The largest reason I want to upgrade is I need to play back files larger than 4GB. The 590 is limited to FAT32 USB thumb drives. I understand the 790 can finally accept NTFS formatted USB and hard drives. Is this so?

The 590 currently shuts off after 30 minutes, forcing me to 'reconnect' to my home network with a new power up cycle. I'd prefer the device stays on until I shut it off. Has Sony corrected this with the 790?

DecoLingo's picture

A quick note on FAT32 and the 4GB limit. In reality, there is no 4GB limit in FAT32 -- it's entirely possible to format a much larger drive with this filesystem.

The limitation is a false one that Microsoft put into the Windows formatter.

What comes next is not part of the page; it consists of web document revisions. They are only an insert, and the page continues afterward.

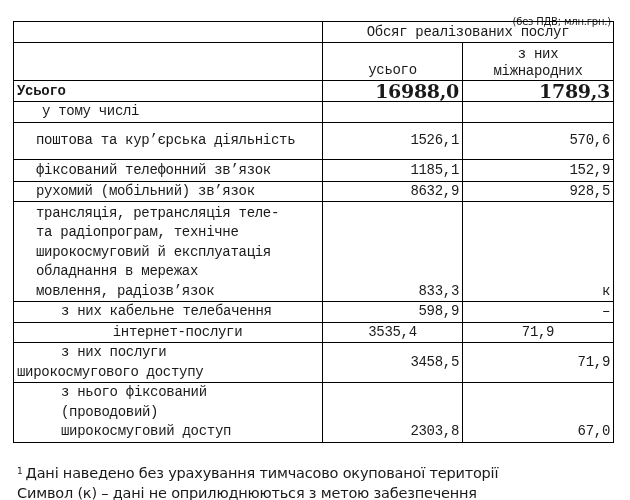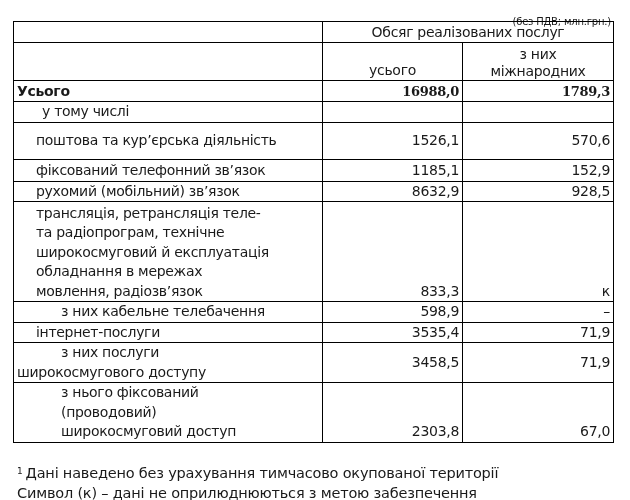"Обсяг реалізованих послуг" table.stats td { font-family: none -> Liberation Mono, monospace }
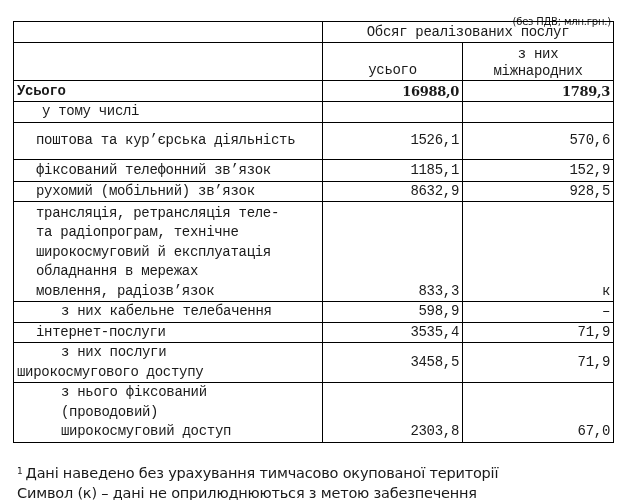"16988,0" tr.total td.num { font-size: 13px -> 19px }
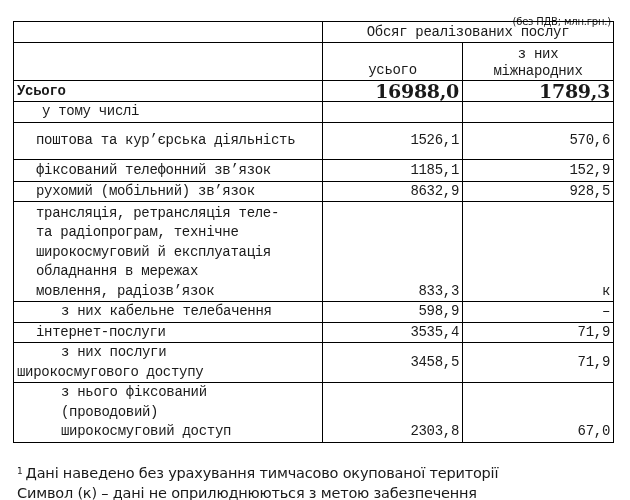"інтернет-послуги" tr.r-inet td { text-align: none -> center }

If you obtain a third-party formatting program (there are many freeware/shareware offerings), it will easily format to larger than 4GB with FAT32. I work for a company that makes a wide range of USB storage products, and I can assure you this is possible.

Whether or not the 590 (or another player) will play nice with a larger drive is a different story. If I had one, I'd test it for you, but you'll likely have to do this yourself.

M.Hamiid's picture

How the sound of Sony BDP-S790 compare to Arcam 137 when playing movies ?

And thank you very much David.

Ericbaum's picture

Hi i spent a fat $wad years ago on a sony BDP-S1. i only use it for BD (not surprising), my question is do the newer players give much higher video quality? (for both BD and DVD)
I use the analog output for audio as I long ago sold my surround processor simply because the stereo quality of my main amp is so much better than what i had as a center and surround amp (it degrades most movies relative to what i get in stereo, and ASR -the brand of my amp-does not make a mono amp (nor could i afford it if they did!)
I have a VUDU BOX that i turned on for about a half hour recently and then shut it off- streaming is not really for me- but it would be great to have a chrome browser on my projector to actually surf the net -NOT thru an APP. - it appears that having it all in one is still not really available- please help

kent harrison's picture

Nice bluray player with great streaming,but sony made it so cheap,i mean the construction of it,the audio and video is outstanding the price i got for i can't complain.

CLU's picture

Excellent blog! Do you have any recommendations for aspiring writers I am planning to start my own blog soon in spite of this Im a tiny lost on the whole thing. Would you recommend starting with a free platform such as WordPress or choose a paid option There are so many options out there that I am totally confused . Any ideas Thanks!CLU

BobCat1950's picture

I am debating whether to purchase this player... I like to watch programs from the network websites (CBS, ABC, NBC, PBS) and also use ESPN3 from AT&T. Will the Sony BDP-S790 allow me to do this instead of hooking up my laptop to my TV via HDMI? Or is the internet web browser on the s790 limited?
Currently i have a Samsung BD-C5500/XAA that hates to play BD... it freezes after a time playing Blu Rays and i would like something better and more reliable.

thanks

Marie Pinkley's picture

Great article David. For those who live outside US like me, you can access Netflix, Hulu and similar media stations on your BD Player by using UnoTelly or similar tools.